Midwives’ determination delivers results
Overworked midwives at Royal Prince Alfred Hospital, under intense pressure from a huge increase in births, are celebrating victory after a two-year campaign for more staff.
The Camperdown Women and Babies Service is getting an extra 8.42 full-time-equivalent midwives for the delivery ward and postnatal ward, in the first significant staffing increase since the unit was reorganised and rehoused in 2000.
Initially staffed for a projected 3,500-4,200 births per year, the service managed 5,043 births in 2006.
Staff have been hit by high rates of burnout and stress from severe workloads, and have expressed concerns about their capacity to provide a high standard of care and ensure patient safety.
Sydney South West Area Health Service rejected calls for more staff until the NSW Nurses’ Association lodged a dispute last month. The breakthrough came a week later, at a meeting of the Area Reasonable Workload Dispute Committee where NSWNA officials and representatives of the midwives sat down with senior management.

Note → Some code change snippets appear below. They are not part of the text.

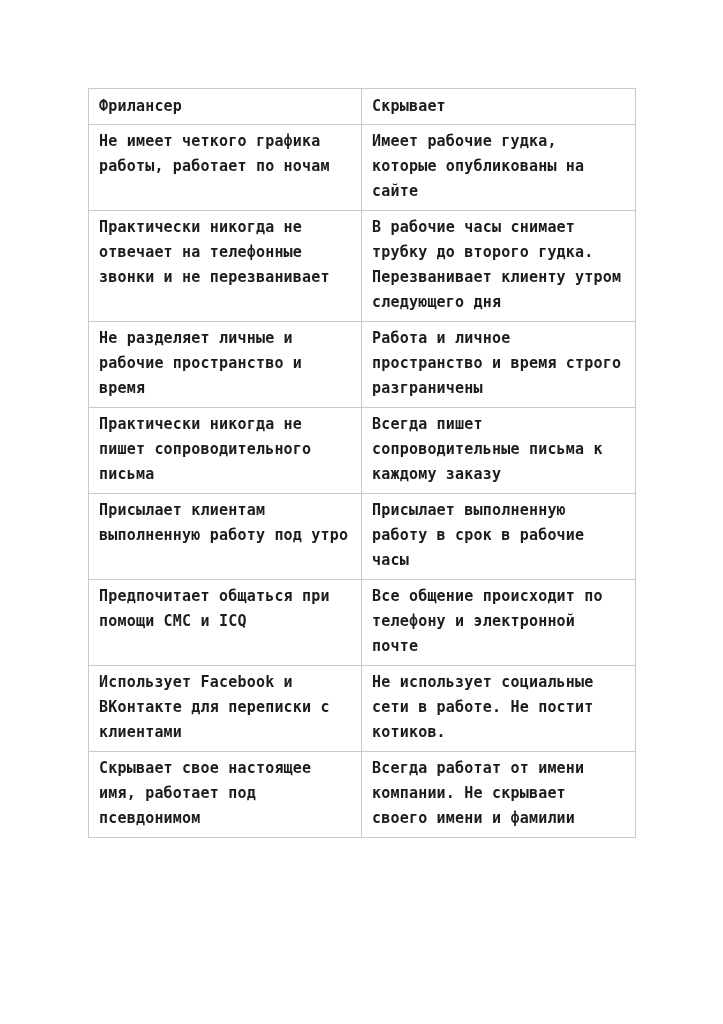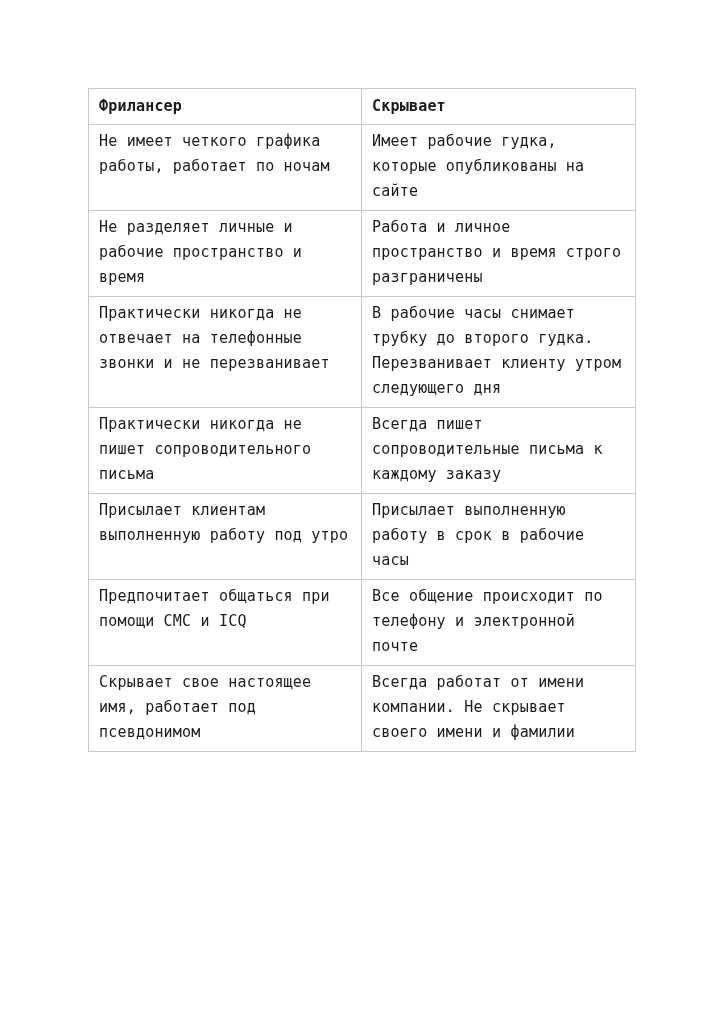--- a/index.html
+++ b/index.html
@@ -31,20 +31,21 @@
     letter-spacing: 0.2px;
   }
 
   table.compare-table th,
   table.compare-table td {
     border: 1px solid #c9c9c9;
     vertical-align: top;
     text-align: left;
     padding: 4px 10px 6px 10px;
     word-wrap: break-word;
+    font-weight: bold;
   }
 
   table.compare-table th {
     font-weight: bold;
     padding-top: 5px;
     padding-bottom: 5px;
   }
 
   table.compare-table col.col-left  { width: 273px; }
   table.compare-table col.col-right { width: 274px; }
@@ -63,38 +64,42 @@
         <th>Фрилансер</th>
         <th>Скрывает</th>
       </tr>
     </thead>
     <tbody>
       <tr>
         <td>Не имеет четкого графика работы, работает по ночам</td>
         <td>Имеет рабочие гудка, которые опубликованы на сайте</td>
       </tr>
       <tr>
+        <td>Практически никогда не отвечает на телефонные звонки и не перезванивает</td>
+        <td>В рабочие часы снимает трубку до второго гудка. Перезванивает клиенту утром следующего дня</td>
+      </tr>
+      <tr>
         <td>Не разделяет личные и рабочие пространство и время</td>
         <td>Работа и личное пространство и время строго разграничены</td>
-      </tr>
-      <tr>
-        <td>Практически никогда не отвечает на телефонные звонки и не перезванивает</td>
-        <td>В рабочие часы снимает трубку до второго гудка. Перезванивает клиенту утром следующего дня</td>
       </tr>
       <tr>
         <td>Практически никогда не пишет сопроводительного письма</td>
         <td>Всегда пишет сопроводительные письма к каждому заказу</td>
       </tr>
       <tr>
         <td>Присылает клиентам выполненную работу под утро</td>
         <td>Присылает выполненную работу в срок в рабочие часы</td>
       </tr>
       <tr>
         <td>Предпочитает общаться при помощи СМС и ICQ</td>
         <td>Все общение происходит по телефону и электронной почте</td>
       </tr>
       <tr>
+        <td>Использует Facebook и ВКонтакте для переписки с клиентами</td>
+        <td>Не использует социальные сети в работе. Не постит котиков.</td>
+      </tr>
+      <tr>
         <td>Скрывает свое настоящее имя, работает под псевдонимом</td>
         <td>Всегда работат от имени компании. Не скрывает своего имени и фамилии</td>
       </tr>
     </tbody>
   </table>
 </div>
 
 </body></html>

Staff were ‘absolutely thrilled’ when Area management agreed to fund additional midwives, said Nanette Stacey, a Clinical Midwifery Specialist and acting NUM in the postnatal ward.
‘We are very pleased and impressed with the support we received from our union – both the local branch officials and organiser and industrial officer from head office. They all did a brilliant job and without them we wouldn’t have got anything through,’ Nanette said.
Staff levels fixed in 2000 were based on predictions that the number of births would remain static or even decrease as a result of area demographics.
The reality was the opposite: a steady increase to 5,043 births last year – almost 20% more than the predicted maximum of 4,200.
The postnatal ward has 60 full beds yet night shift has been staffed by just eight midwives – one third of the day shift number.
RPA Women and Babies provides services for a relatively high-risk population – women are transferred from other hospitals to RPA’s level 3 tertiary referral maternity unit, and patients from around the State are brought to the neonatal intensive care unit.
‘We are also getting younger babies of 35-37 weeks in the ward,’ Nanette said. ‘They need more observation, more blood sugars, have a greater need to be kept warm and often don’t feed very well. We also offer services to families affected by drugs and alcohol.
‘The workload is also increased by the rising caesarean rate. In the first three months of this year we had 94 caesars more than in the same period last year.
‘So at any one time the ward has eight midwives caring for 120-plus mothers and babies, with possibly 40-50% of them having had caesars. And at the moment we’ve got three sets of twins.
‘Many staff have to do regular overtime to cover staff shortages – the burnout rate is huge and the stress levels high.
‘Some staff also need stress leave because they have been abused or threatened by a visitor or patient. Some staff have left because they can’t deal with it anymore.
‘The ones who stayed are getting exhausted to the point where they can’t keep working much longer.’
Midwives sought help from the NSWNA branch at the hospital in mid 2005.
The branch went into bat for the midwives’ representatives on the hospital Reasonable Workload Committee – Nada Carroll, Robyn McGuire and Nanette. The RWC sought more staff for maternity based on recommendations from an independent review of postnatal services conducted in 2005.
Branch secretary Eleanor Romney said management took initiatives such as capping patient numbers by excluding patients from outside Sydney South West Area Health Service, removing trainee enrolled nurses from the postnatal ward, trialling a NUM1 position, improving security and reorganising the antenatal clinic.
‘Management did not address the core issue of inadequate staffing, claiming their hands were tied by a lack of funds,’ Eleanor said.
‘The full bench of the NSW Industrial Relations Comission made the point that a lack of funds cannot be an excuse for an unreasonable workload.
‘The bottom line is that it is not the employee’s responsibility to sort out funding problems. There is a clause in our award that says all employees should have a reasonable workload.’
Dissatisfied with management’s response, the branch sought an extraordinary meeting of the Reasonable Workloads Committee where it presented a list of recommendations – including a call for increased staffing.
The RWC endorsed the union’s claim but area management again disagreed, prompting the NSWNA to lodge a dispute at the area level.
Management has now agreed to fund the equivalent of two full-time extra staff in the postnatal ward for night duty, raising staff numbers from 8 to 10. The delivery ward will get extra staffing on the morning shift, lifting FTE numbers from five to six, and the antenatal clinic will also get a staffing boost. Extra hours for ward clerks and ward assistants have also been funded.
Discussions are continuing over the union’s claim for an additional Clinical Midwifery Educator and an expanded role for the Clinical Midwifery Consultant who is shared with another hospital.
Eleanor said the branch was impressed with the midwives’ determination and patience in pursuing their claim.
‘They’ve been working under difficult conditions for a very long time, yet remained committed to achieving a better workload, good patient safety and quality care,’ she said.